一、模型比较的二中方式
(1)使用anova()函数比较二个模型
fit1 <- lm(Murder ~ Population + Illiteracy + Income +
Frost, data = states)
fit2 <- lm(Murder ~ Population + Illiteracy, data = states)
anova(fit2, fit1)
Model 1: Murder ~ Population + Illiteracy
Model 2: Murder ~ Population + Illiteracy + Income + Frost
Res.Df RSS Df Sum of Sq F Pr(>F)
1 47 289.25
2 45 289.17 2 0.078505 0.0061 0.9939
模型1嵌套在模型2中。anova()函数同时还对是否应该添加Income和Frost到线性模型
中进行了检验。由于检验不显著(p=0.994),因此我们可以得出结论:不需要将这两个变量添加到线性模型中,可以将它们从模型中删除
(2)AIC(Akaike Information Criterion,赤池信息准则)也可以用来比较模型,它考虑了模型的统计拟合度以及用来拟合的参数数目。AIC值越小的模型要优先选择,它说明模型用较少的参数获得了足够的拟合度。该准则可用AIC()函数实现
fit1 <- lm(Murder ~ Population + Illiteracy + Income + + Frost, data = states)
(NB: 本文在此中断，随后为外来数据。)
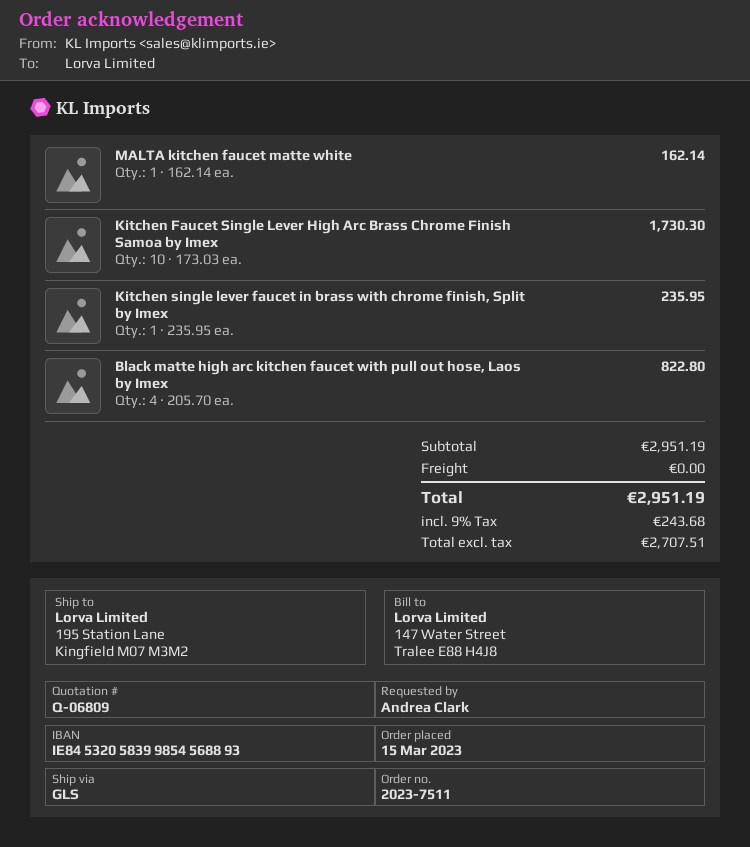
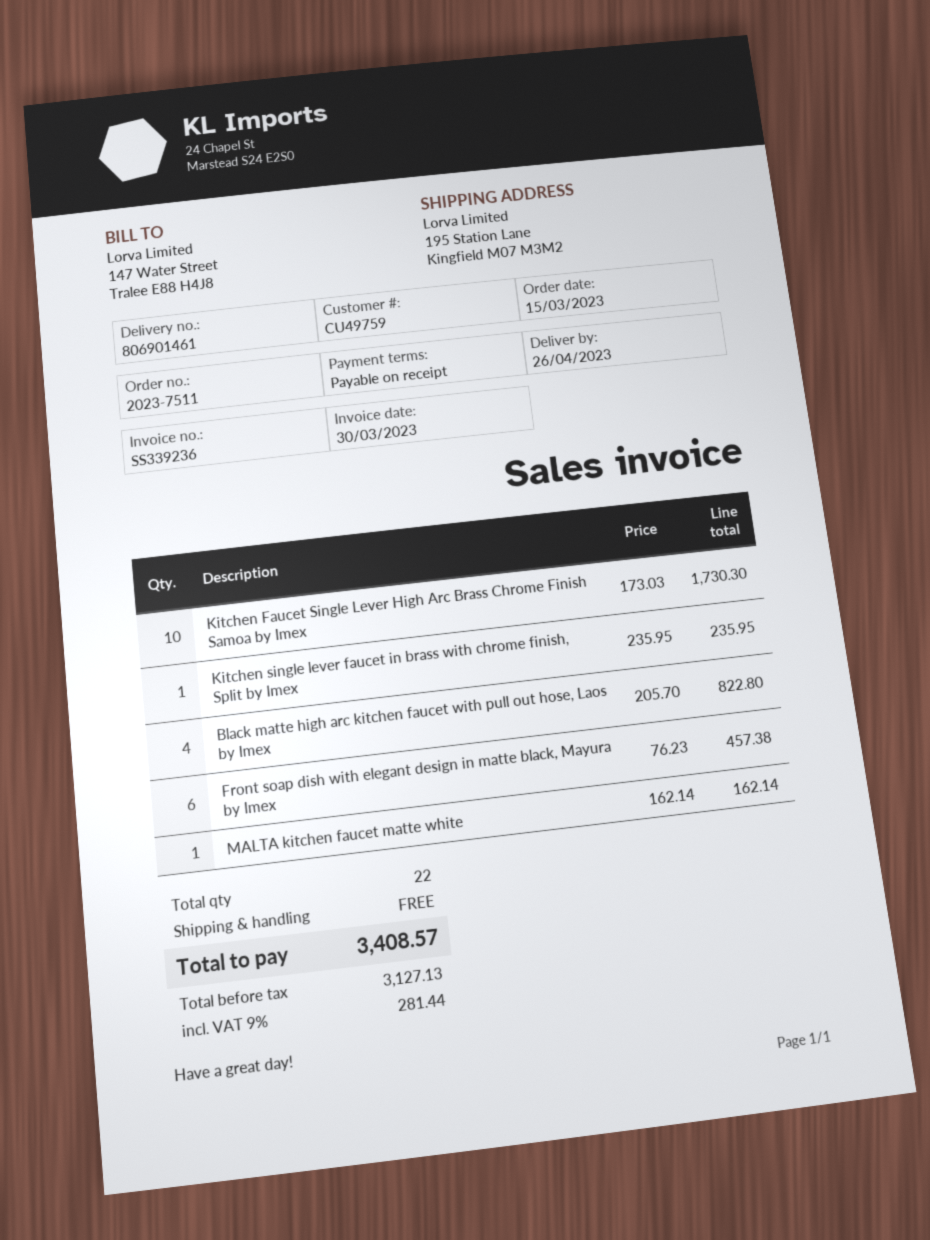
Front soap dish with elegant design in matte black, Mayura by Imex: none -> 6 x 76.23 = 457.38
net: 2707.51 -> 3127.13
tax: 9% = 243.68 -> 9% = 281.44
total: 2951.19 -> 3408.57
fit2 <- lm(Murder ~ Population + Illiteracy, data = states)
AIC(fit1, fit2)
df AIC
fit1 6 241.6429
fit2 4 237.6565
ANOVA需要嵌套模型,而AIC方法不需要。
二、降维的几种方法
MASS包中的stepAIC()函数可以实现逐步回归模型(向前、向后和向前向后),依据的是精确AIC准则
(1)向前逐步回归(forward stepwise):每次添加一个预测变量到模型中,直到添加变量不会使模型有所改进为止.
(2)向后逐步回归(backward stepwise)从模型包含所有预测变量开始,一次删除一个变量直到会降低模型质量为止
(3)向前向后逐步回归(stepwise stepwise,通常称作逐步回归,以避免听起来太冗长),结合了向前逐步回归和向后逐步回归的方法,变量每次进入一个,但是每一步中,变量都会被重新评价,对模型没有贡献的变量将会被删除,预测变量可能会被添加、删除好几次,直到获得最优模型为止。
library(MASS)
fit1 <- lm(Murder ~ Population + Illiteracy + Income + Frost, data = states)
stepAIC(fit, direction = "backward")
缺点:虽然它可能会找到一个好的模型,但是不能保证模型就是最佳型,因为不是每一个可能的模型都被评价了。
(4)全子集回归
即所有可能的模型都会被检验。
全子集回归可用leaps包中的regsubsets()函数实现。
library(leaps)
leaps <- regsubsets(Murder ~ Population + Illiteracy +
Income + Frost, data = states, nbest = 4)
plot(leaps, scale = "adjr2")
library(car)
subsets(leaps, statistic = "cp",
main = "Cp Plot for All Subsets Regression")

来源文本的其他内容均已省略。